Edit tracking data
= = = = =

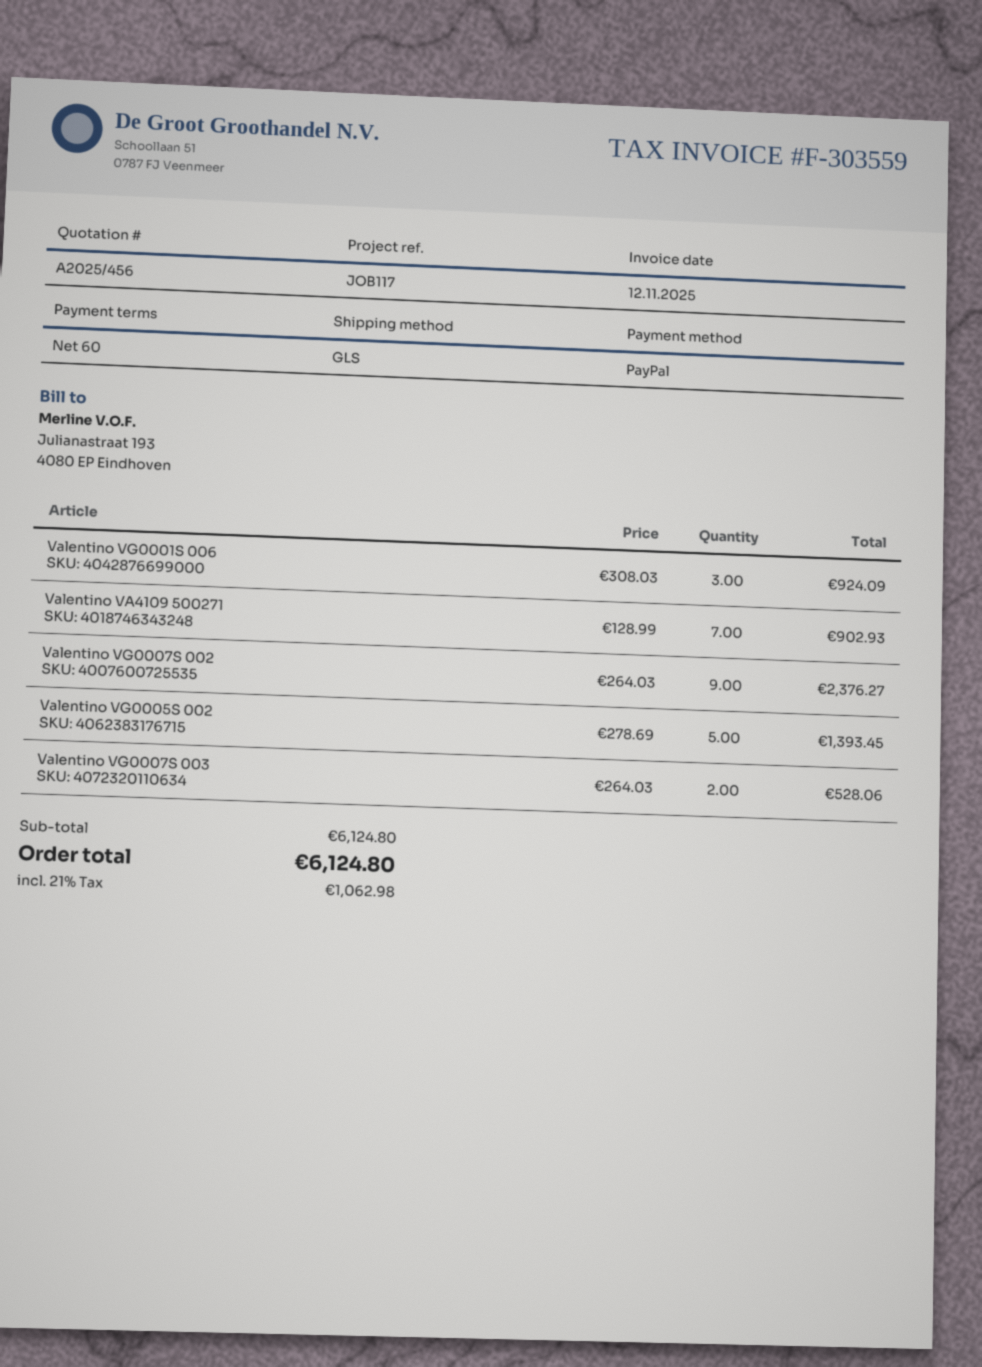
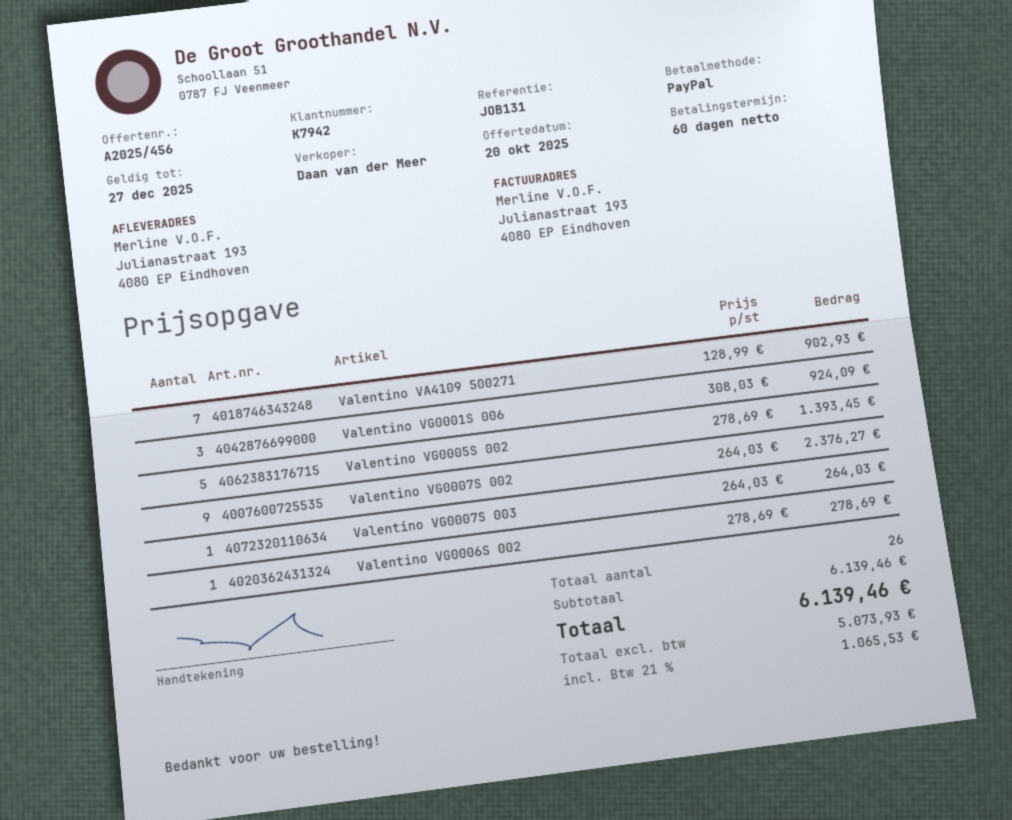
reference: JOB117 -> JOB131
Valentino VG0007S 003: 2 x 264.03 = 528.06 -> 1 x 264.03 = 264.03
Valentino VG0006S 002: none -> 1 x 278.69 = 278.69
subtotal: 6124.80 -> 6139.46
tax: 21% = 1062.98 -> 21% = 1065.53
total: 6124.80 -> 6139.46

= = = = =

Try it » Above are records to transcribe exactly; leave their pictures out.

Exercise answer »
reference: JOB117 -> JOB131
Valentino VG0007S 003: 2 x 264.03 = 528.06 -> 1 x 264.03 = 264.03
Valentino VG0006S 002: none -> 1 x 278.69 = 278.69
subtotal: 6124.80 -> 6139.46
tax: 21% = 1062.98 -> 21% = 1065.53
total: 6124.80 -> 6139.46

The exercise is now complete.